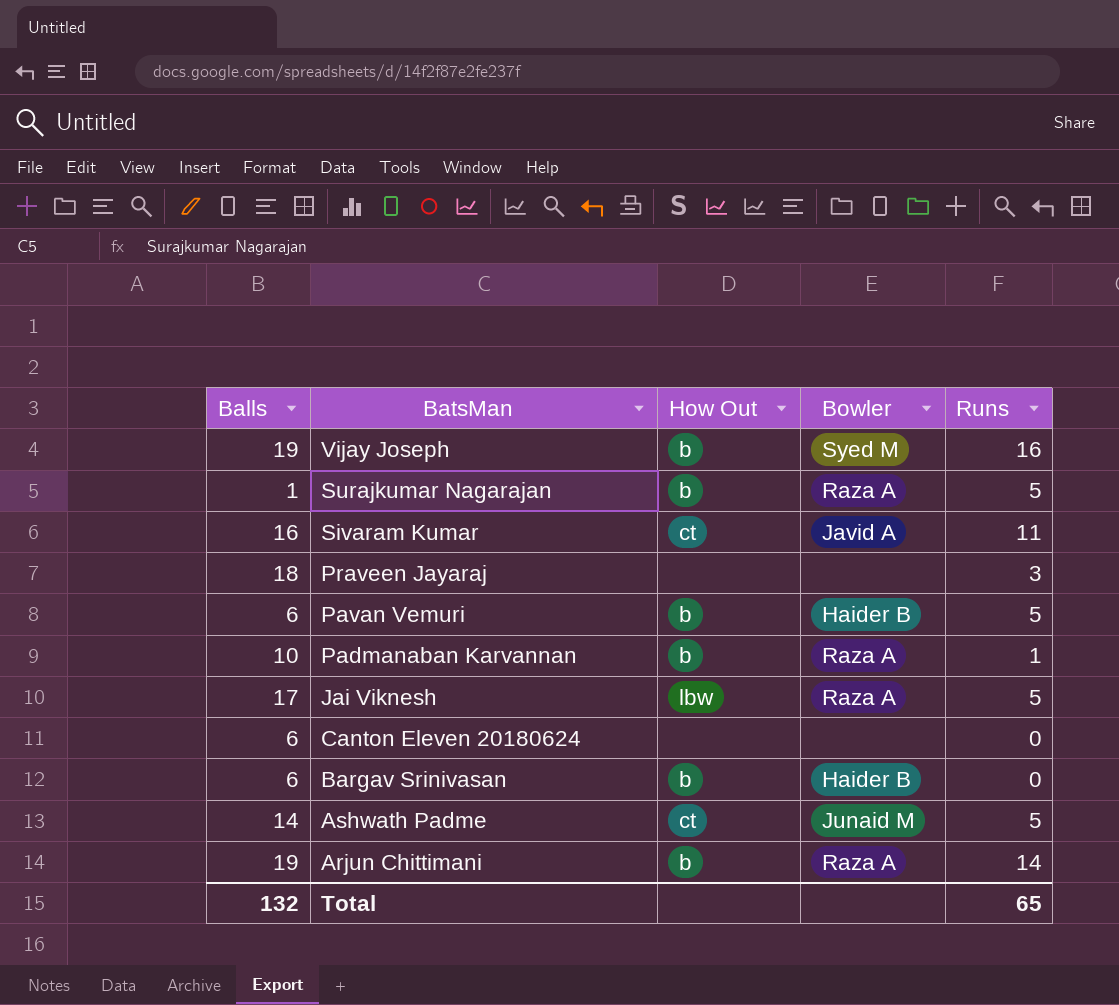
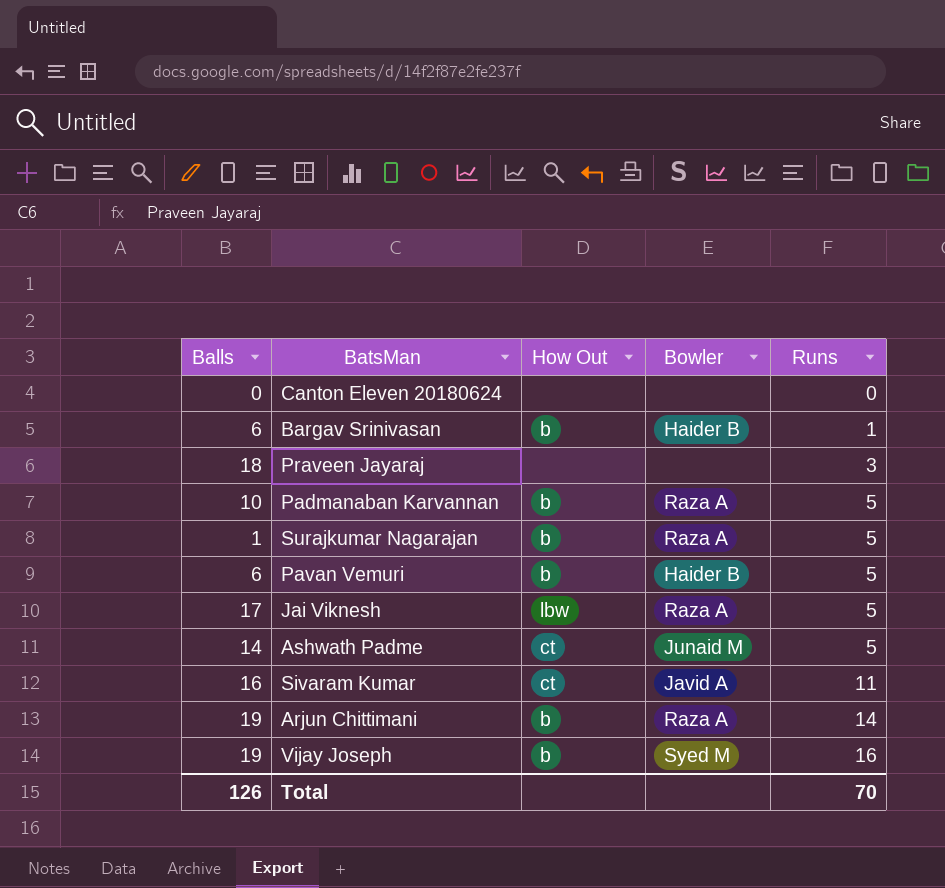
row order: BatsMan descending -> Runs ascending
Canton Eleven 20180624 | Balls: 6 -> 0
Bargav Srinivasan | Runs: 0 -> 1
Padmanaban Karvannan | Runs: 1 -> 5
Total | Balls: 132 -> 126
Total | Runs: 65 -> 70

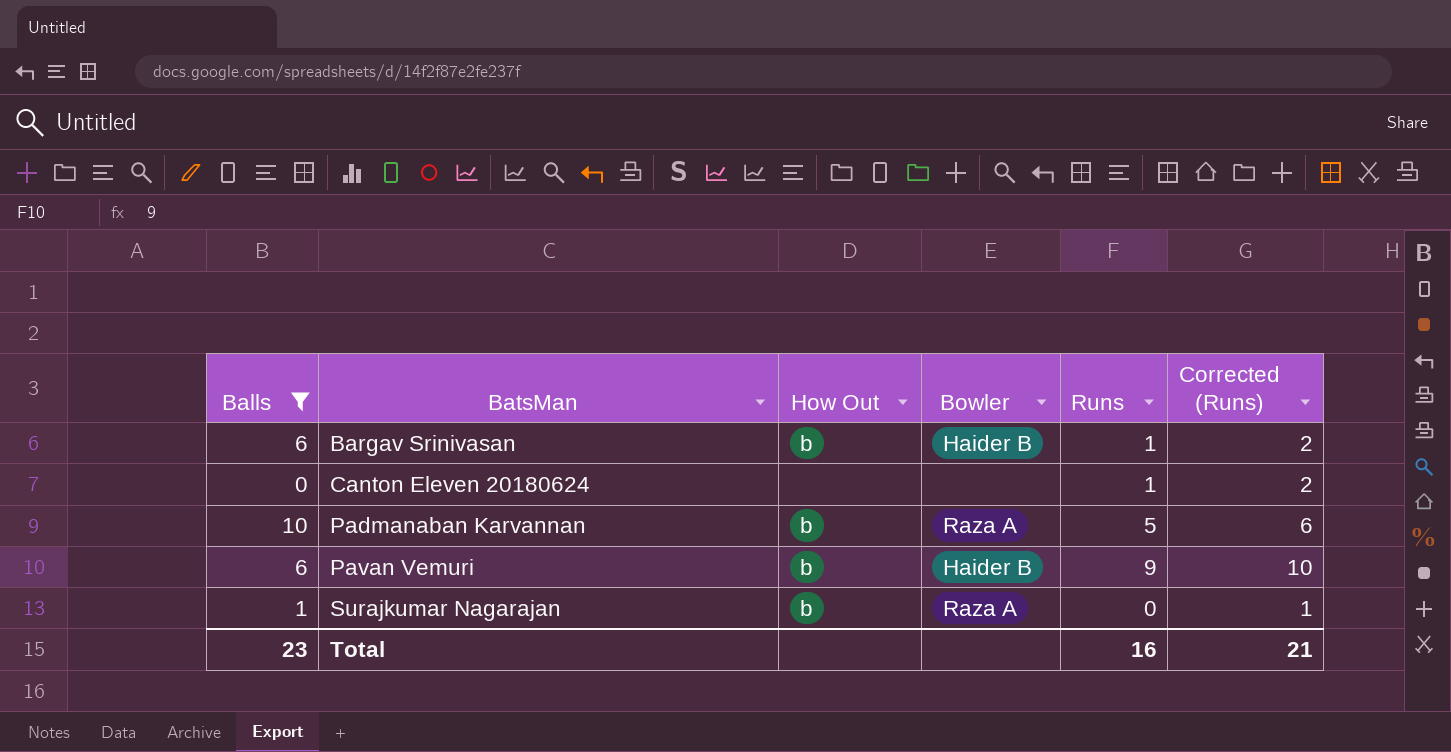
filter: none -> Balls <= 10
row order: Runs ascending -> BatsMan ascending
column Corrected (Runs) | formula: none -> [Runs] + 1
Canton Eleven 20180624 | Runs: 0 -> 1
Pavan Vemuri | Runs: 5 -> 9
Surajkumar Nagarajan | Runs: 5 -> 0
Total | Balls: 126 -> 23
Total | Runs: 70 -> 16

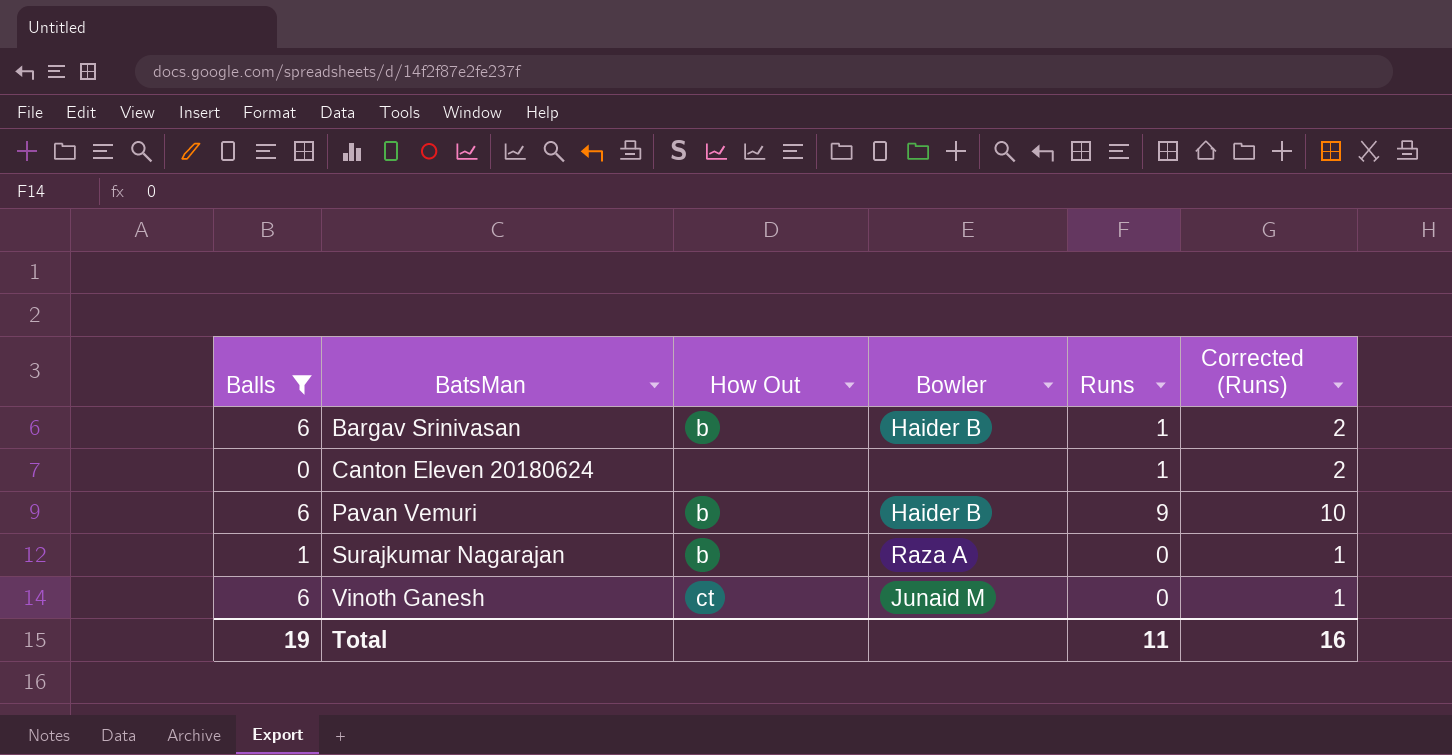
row Padmanaban Karvannan: 10 | b | Raza A | 5 | 6 -> none
row Vinoth Ganesh: none -> 6 | ct | Junaid M | 0 | 1
Total | Balls: 23 -> 19
Total | Runs: 16 -> 11
Total | Corrected (Runs): 21 -> 16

_____

Instructions to follow: All lines from the one with "row Padmanaban Karvannan: 10" to the end of the listing are to be printed exactly as given, both ends included.

Solution below:
row Padmanaban Karvannan: 10 | b | Raza A | 5 | 6 -> none
row Vinoth Ganesh: none -> 6 | ct | Junaid M | 0 | 1
Total | Balls: 23 -> 19
Total | Runs: 16 -> 11
Total | Corrected (Runs): 21 -> 16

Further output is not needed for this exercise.